Alkan Gülsüm, Emiroglu Melike Keser, Kartal Ayse
Department of Pediatric Infectious Diseases, Faculty of Medicine, Selcuk University, Konya, Turkey.
Department of Pediatric Neurology, Faculty of Medicine, Selcuk University, Konya, Turkey.
J Pediatr Neurosci. 2017 Oct-Dec;12(4):344-345. doi: 10.4103/jpn.JPN_92_17.

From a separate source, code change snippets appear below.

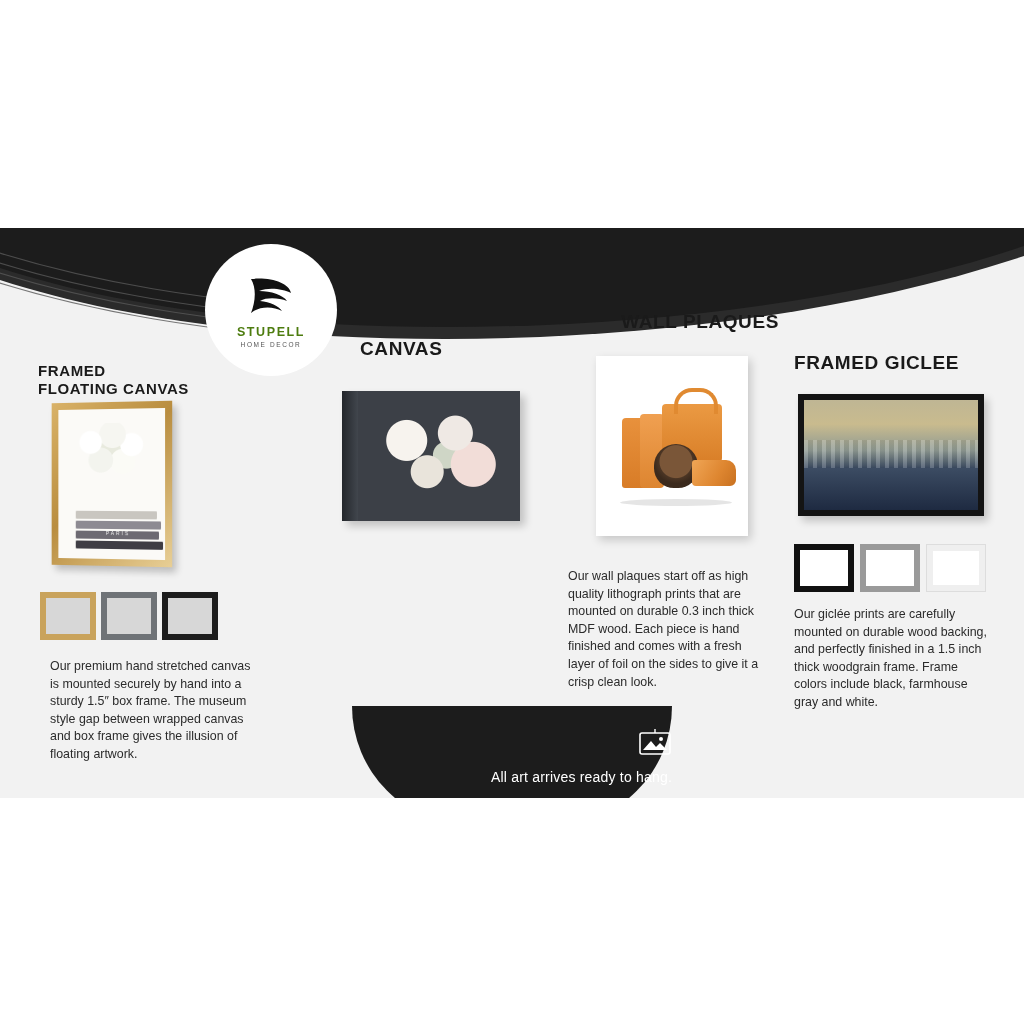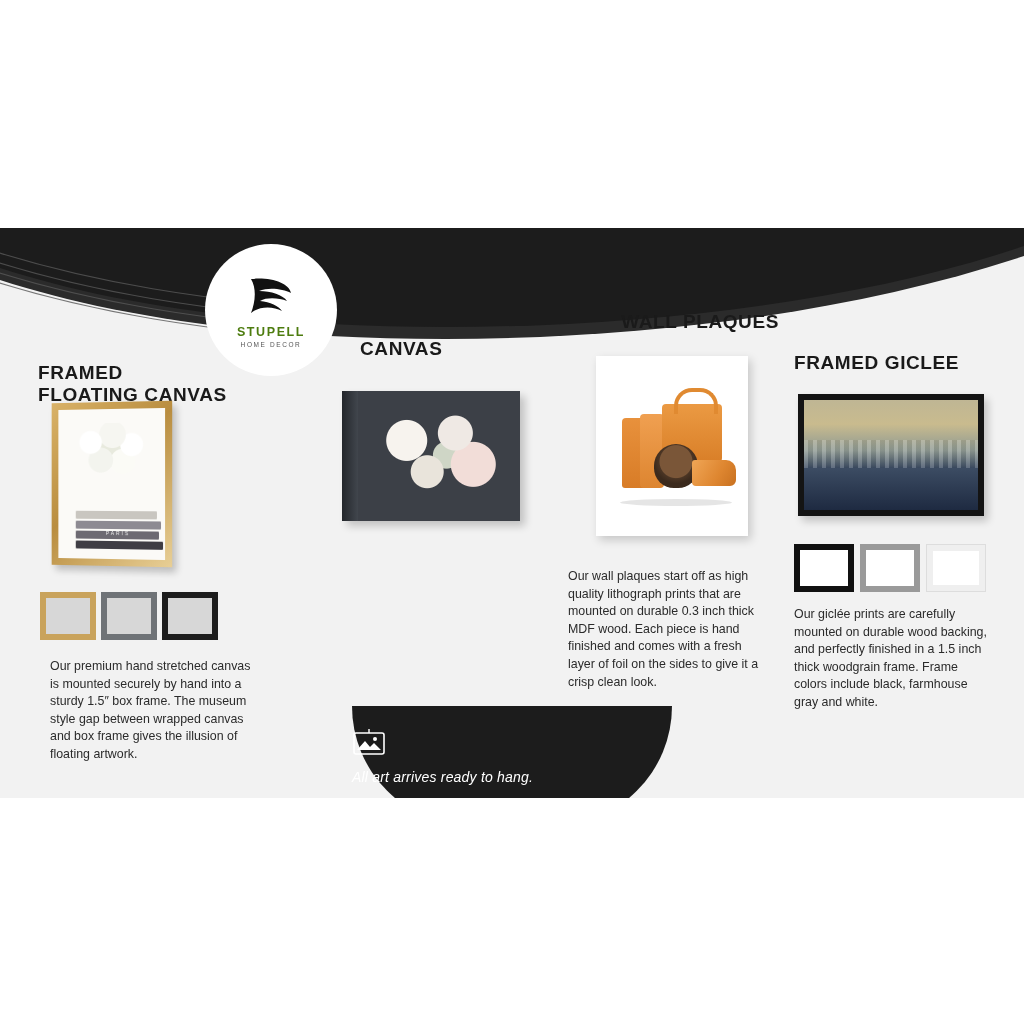--- a/index.html
+++ b/index.html
@@ -81,21 +81,21 @@
     line-height: 1.42;
     color: #2b2b2b;
   }
 
   
   #col-floating { left: 38px;  width: 238px; }
   #col-stretched { left: 328px; width: 200px; }
   #col-plaques  { left: 566px; width: 196px; }
   #col-giclee   { left: 794px; width: 198px; }
 
-  #col-floating .col-title { font-size: 19px; position: absolute; top: 134px; left: 0; width: 240px; }
+  #col-floating .col-title { font-size: 15px; position: absolute; top: 134px; left: 0; width: 240px; }
   #col-stretched .col-title { font-size: 19px; position: absolute; top: 110px; left: 32px; width: 190px; }
   #col-plaques .col-title  { font-size: 19px; position: absolute; top: 83px; left: 13px; width: 200px; text-align: right; }
   #col-giclee .col-title   { font-size: 19px; position: absolute; top: 124px; left: 0; width: 200px; }
 
   
   .art { position: absolute; }
 
   
   .float-frame {
     left: 50px; top: 174px;
@@ -247,23 +247,22 @@
   .ribbon {
     position: absolute;
     left: 352px;
     top: 478px;
     width: 320px;
     height: 120px;
     background: #1c1c1c;
     border-radius: 0 0 170px 170px;
     display: flex;
     flex-direction: column;
-    align-items: flex-start;
+    align-items: flex-end;
     z-index: 6;
-    font-style: italic;
   }
   .ribbon-icon { margin-top: 22px; }
   .ribbon-text {
     color: #fff;
     font-size: 14px;
     margin-top: 9px;
     letter-spacing: 0.2px;
   }
 </style>
 </head>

DiGeorge syndrome (DGS) is the most common microdeletion syndrome. The phenotype of DGS is highly variable involving facial, velopharyngeal, cardiac, immunologic, endocrinal, and neuropsychiatric abnormalities. Although neural tube defects (NTDs) have not been described as components of DGS in standard pediatric textbooks, there have been a few case reports of DGS with NTDs. Furthermore, in patients with DGS, seizures can occur due to hypocalcemia or cortical dysgenesis. Few cases of epilepsy have been reported with NTDs without a cortical defect. Here, we report a case of an infant with DGS with a sacral myelomeningocele inherited from the mother. The infant developed epilepsy without hypocalcemia or cortical dysgenesis which is considered related to the sacral myelomeningocele.

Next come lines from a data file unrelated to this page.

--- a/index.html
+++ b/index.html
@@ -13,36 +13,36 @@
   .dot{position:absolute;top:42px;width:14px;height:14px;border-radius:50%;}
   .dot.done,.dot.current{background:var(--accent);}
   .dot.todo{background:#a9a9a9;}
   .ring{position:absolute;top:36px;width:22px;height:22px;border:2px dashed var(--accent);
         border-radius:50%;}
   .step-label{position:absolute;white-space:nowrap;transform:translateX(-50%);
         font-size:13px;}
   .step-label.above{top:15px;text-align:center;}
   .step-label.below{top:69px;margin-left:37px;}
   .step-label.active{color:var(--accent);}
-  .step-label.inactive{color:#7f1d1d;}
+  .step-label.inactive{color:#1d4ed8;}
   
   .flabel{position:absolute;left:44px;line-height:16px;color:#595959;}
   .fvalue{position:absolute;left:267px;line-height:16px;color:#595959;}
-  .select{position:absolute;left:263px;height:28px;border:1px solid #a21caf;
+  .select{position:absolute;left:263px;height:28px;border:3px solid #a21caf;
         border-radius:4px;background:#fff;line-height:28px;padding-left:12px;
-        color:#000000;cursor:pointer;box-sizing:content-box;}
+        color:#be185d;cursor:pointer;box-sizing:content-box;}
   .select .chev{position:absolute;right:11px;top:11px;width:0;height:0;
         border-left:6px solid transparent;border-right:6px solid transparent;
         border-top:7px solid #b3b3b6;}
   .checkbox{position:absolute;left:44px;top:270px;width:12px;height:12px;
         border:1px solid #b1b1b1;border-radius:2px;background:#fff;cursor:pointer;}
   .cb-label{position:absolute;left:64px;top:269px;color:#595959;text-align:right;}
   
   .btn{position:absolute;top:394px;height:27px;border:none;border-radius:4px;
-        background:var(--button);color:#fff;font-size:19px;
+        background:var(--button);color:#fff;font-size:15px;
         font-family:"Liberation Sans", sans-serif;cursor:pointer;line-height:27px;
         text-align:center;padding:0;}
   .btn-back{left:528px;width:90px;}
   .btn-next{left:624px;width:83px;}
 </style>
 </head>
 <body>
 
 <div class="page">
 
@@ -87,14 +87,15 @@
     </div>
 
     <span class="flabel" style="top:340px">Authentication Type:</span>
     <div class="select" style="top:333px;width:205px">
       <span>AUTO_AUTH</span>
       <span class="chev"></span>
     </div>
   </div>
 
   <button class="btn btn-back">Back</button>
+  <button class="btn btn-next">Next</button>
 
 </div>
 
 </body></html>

迪乔治综合征(DGS)是最常见的微缺失综合征。DGS的表型高度可变,涉及面部、腭咽、心脏、免疫、内分泌和神经精神异常。尽管神经管缺陷(NTDs)在标准儿科教科书中未被描述为DGS的组成部分,但已有少数DGS合并NTDs的病例报告。此外,在DGS患者中,癫痫发作可能由于低钙血症或皮质发育异常引起。很少有NTDs且无皮质缺陷的癫痫病例报告。在此,我们报告一例患有DGS的婴儿,其患有从母亲遗传而来的骶部脊髓脊膜膨出。该婴儿在没有低钙血症或皮质发育异常的情况下发生了癫痫,这被认为与骶部脊髓脊膜膨出有关。